> WHAT IS EXPECTED:
Everything in the listing below except the pictures should be reproduced exactly.

> SUPPLIED DATA:
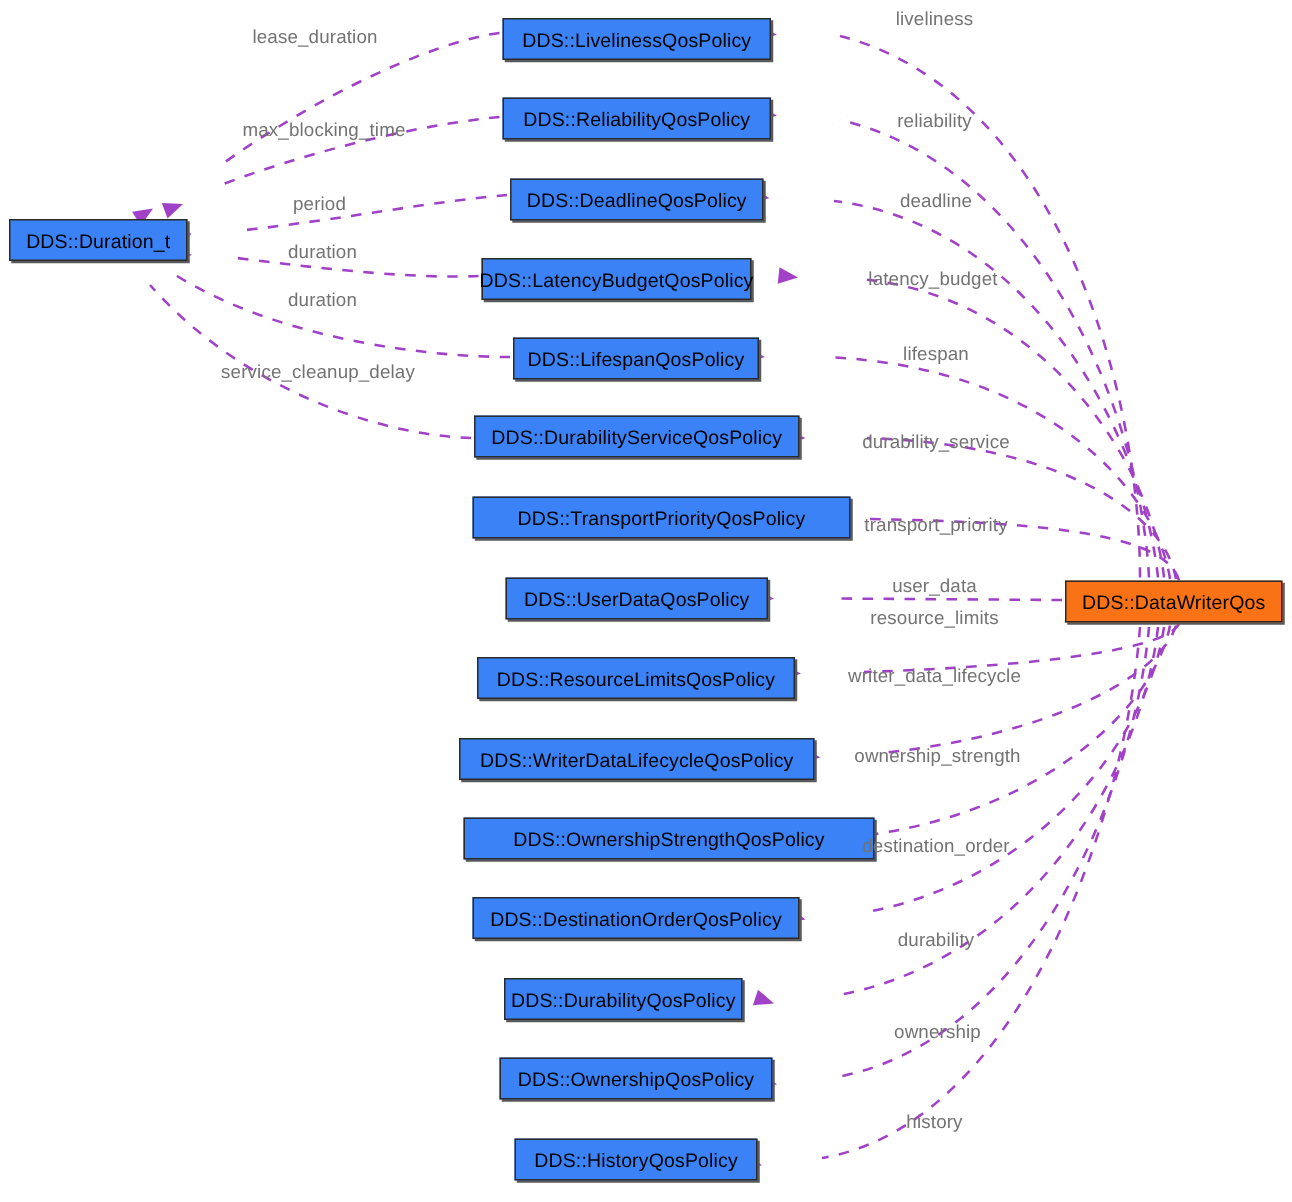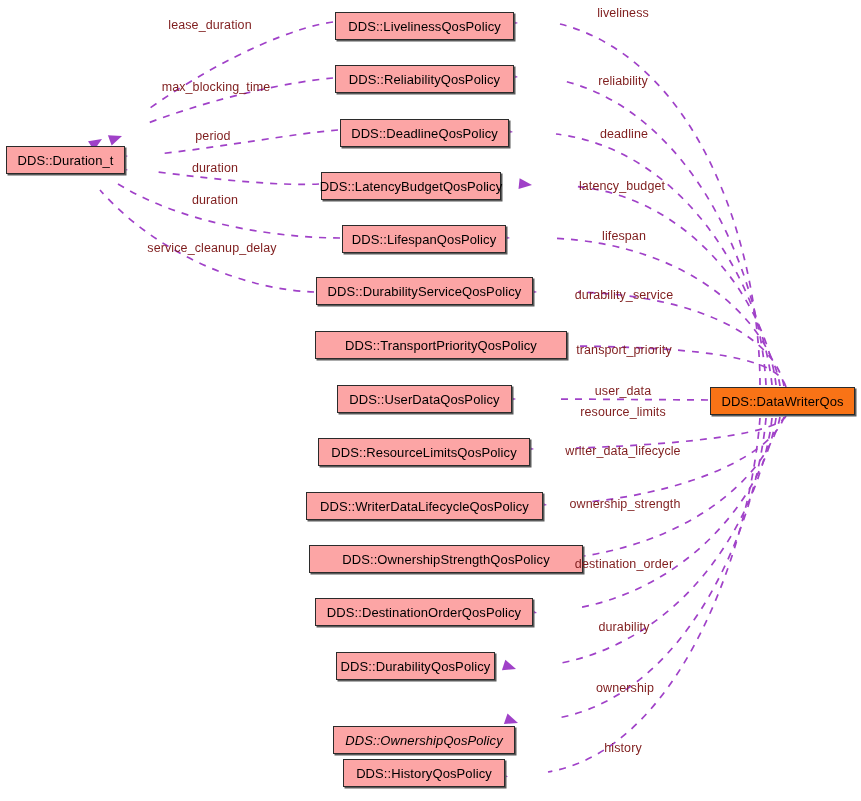"liveliness" .edge-label { color: #7f1d1d -> #737373 }
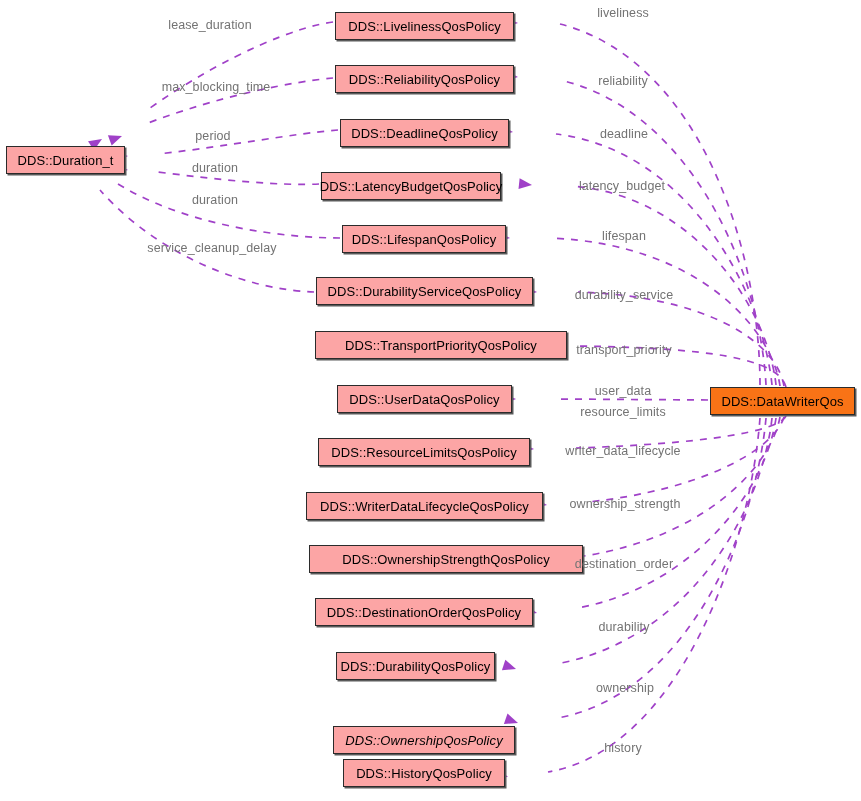"DDS::LivelinessQosPolicy" .node { background: #fca5a5 -> #3b82f6 }
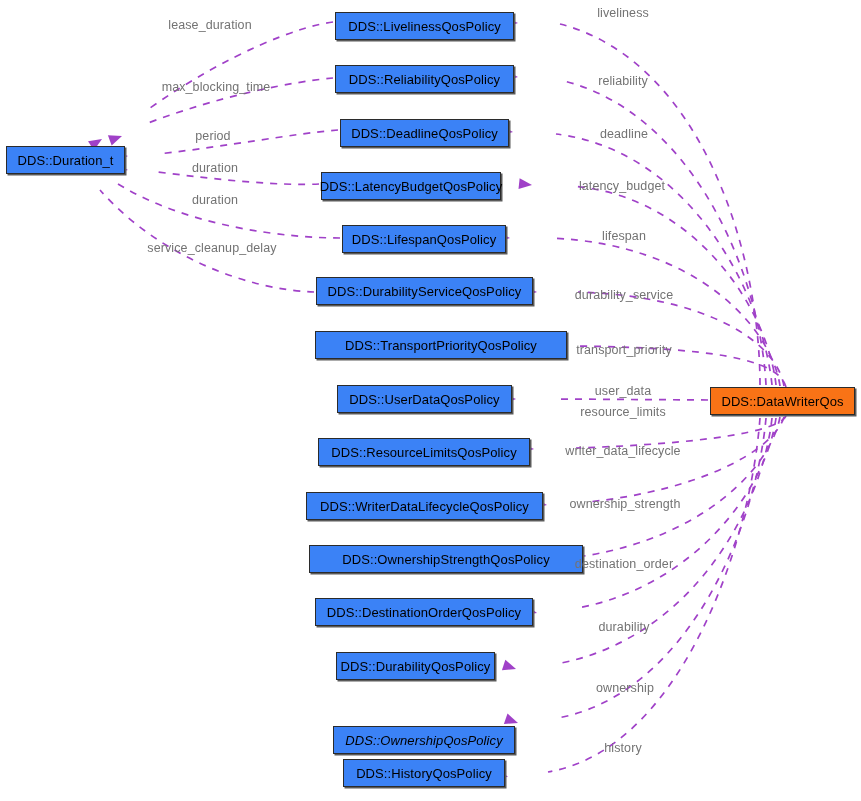"DDS::OwnershipQosPolicy" div.node { font-style: italic -> none; top: 726px -> 705px }
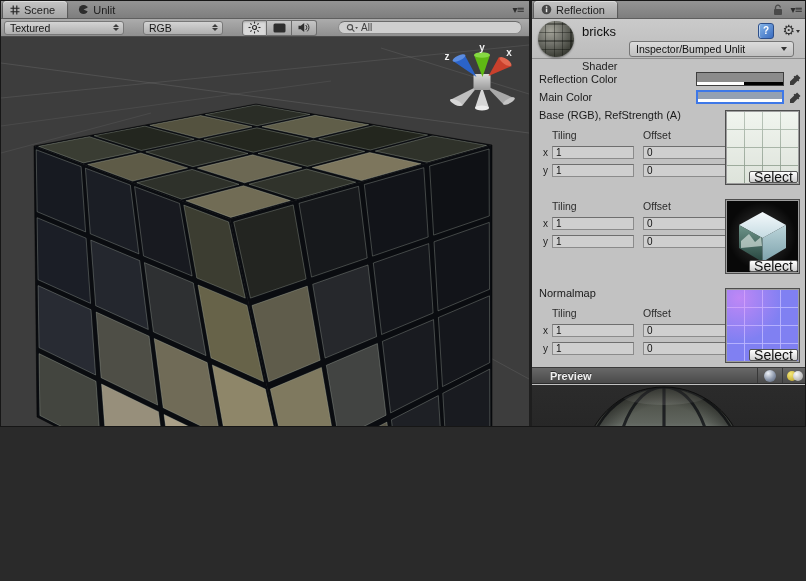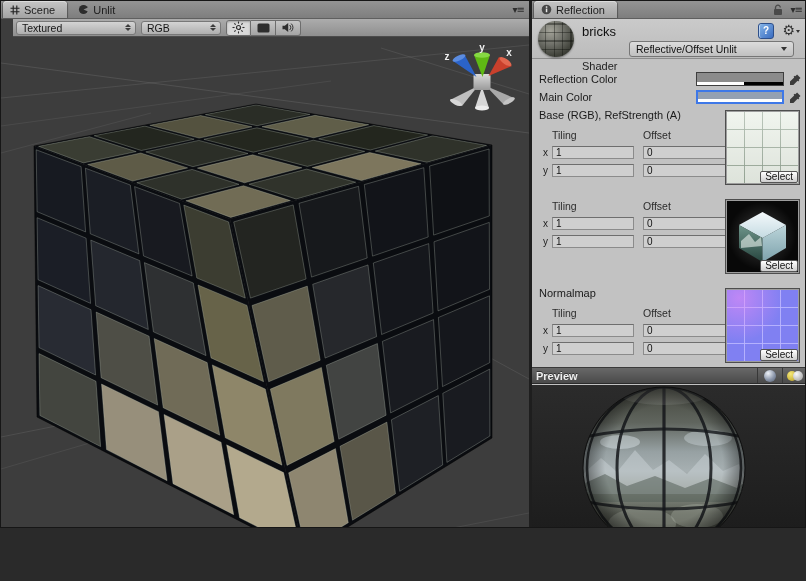"Scene" .window { height: 528px -> 427px }
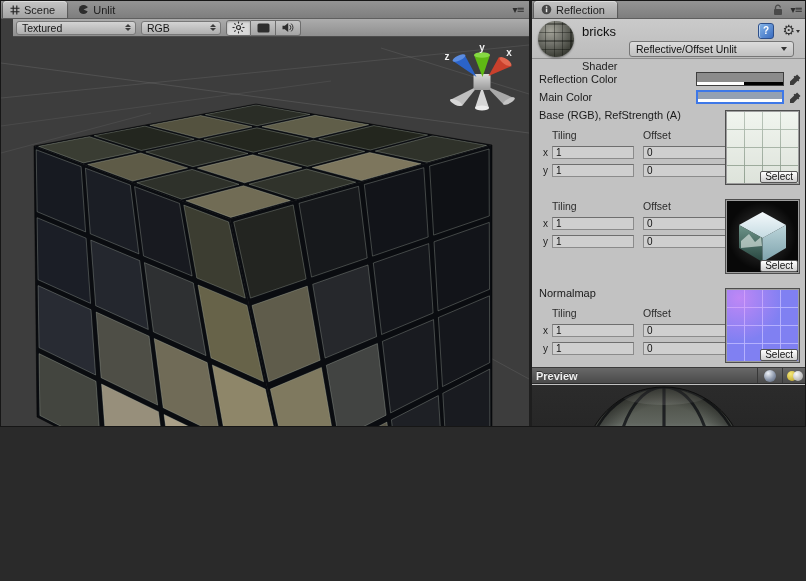"Textured" .scene-toolbar { gap: 5px -> 19px; left: 12px -> 0 }
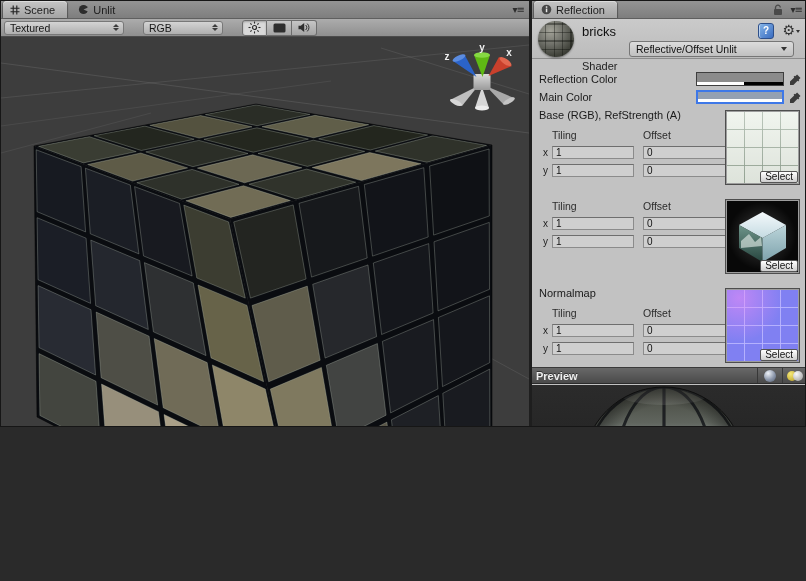"All" div.searchbox { html: none -> <div> <svg> <circle></circle> <line></line> <polygon></polygon> </svg> <span>All</span> </div> }
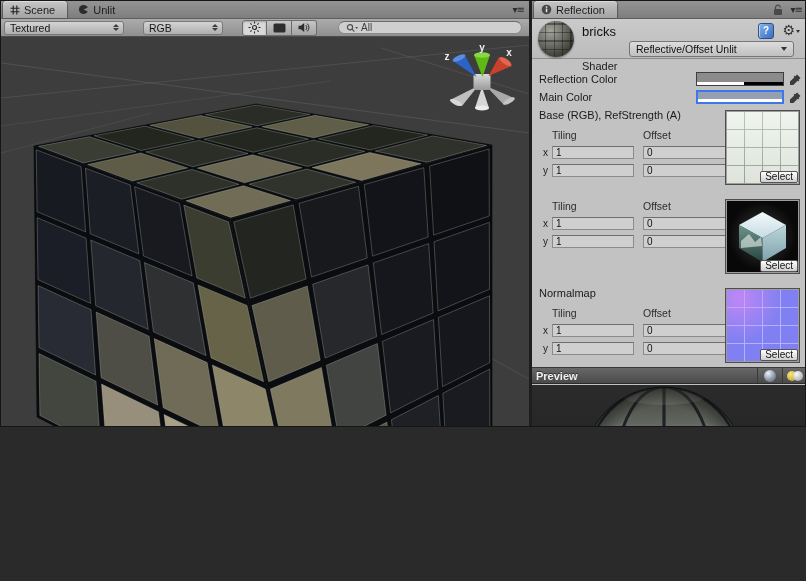"Reflective/Offset Unlit" span { text: Reflective/Offset -> Inspector/Bumped }
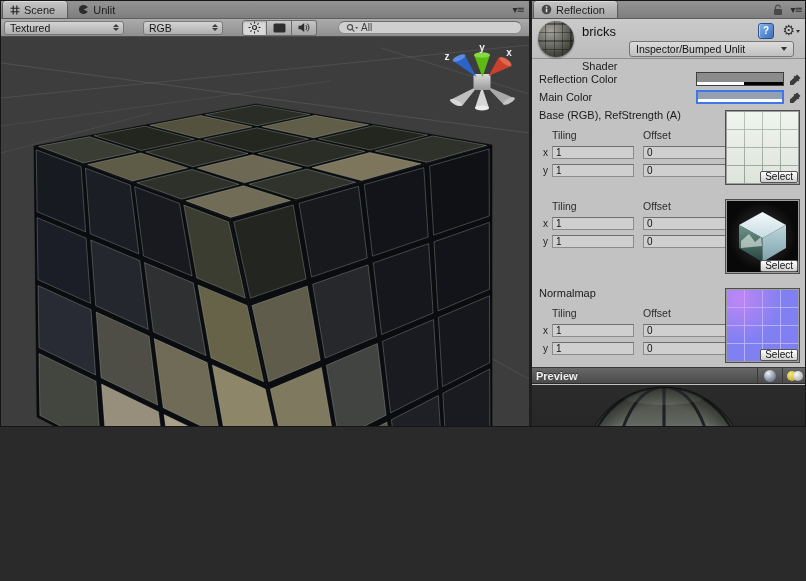"Select" .select-btn { font-size: 10px -> 14px }
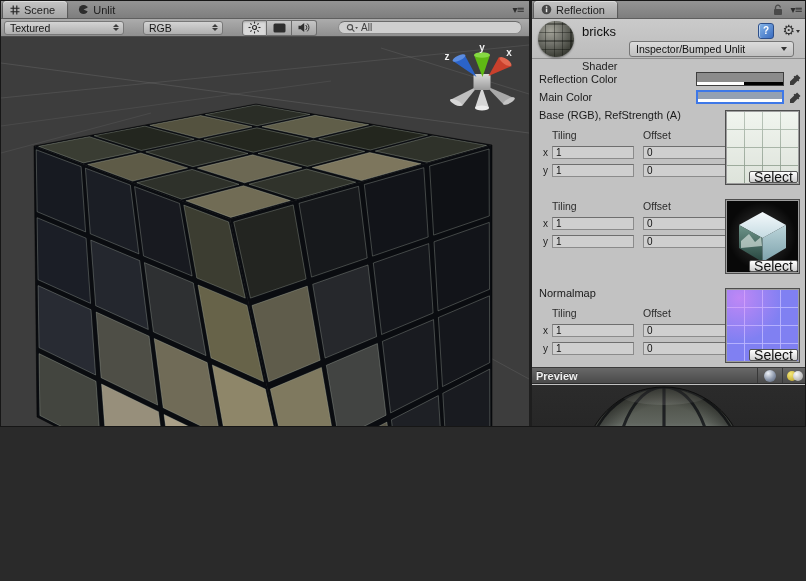"Preview" .pv-header { padding-left: 4px -> 18px }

> OUTPUT FOR THIS EXERCISE:
"liveliness" .edge-label { color: #7f1d1d -> #737373 }
"DDS::LivelinessQosPolicy" .node { background: #fca5a5 -> #3b82f6 }
"DDS::OwnershipQosPolicy" div.node { font-style: italic -> none; top: 726px -> 705px }
"Scene" .window { height: 528px -> 427px }
"Textured" .scene-toolbar { gap: 5px -> 19px; left: 12px -> 0 }
"All" div.searchbox { html: none -> <div> <svg> <circle></circle> <line></line> <polygon></polygon> </svg> <span>All</span> </div> }
"Reflective/Offset Unlit" span { text: Reflective/Offset -> Inspector/Bumped }
"Select" .select-btn { font-size: 10px -> 14px }
"Preview" .pv-header { padding-left: 4px -> 18px }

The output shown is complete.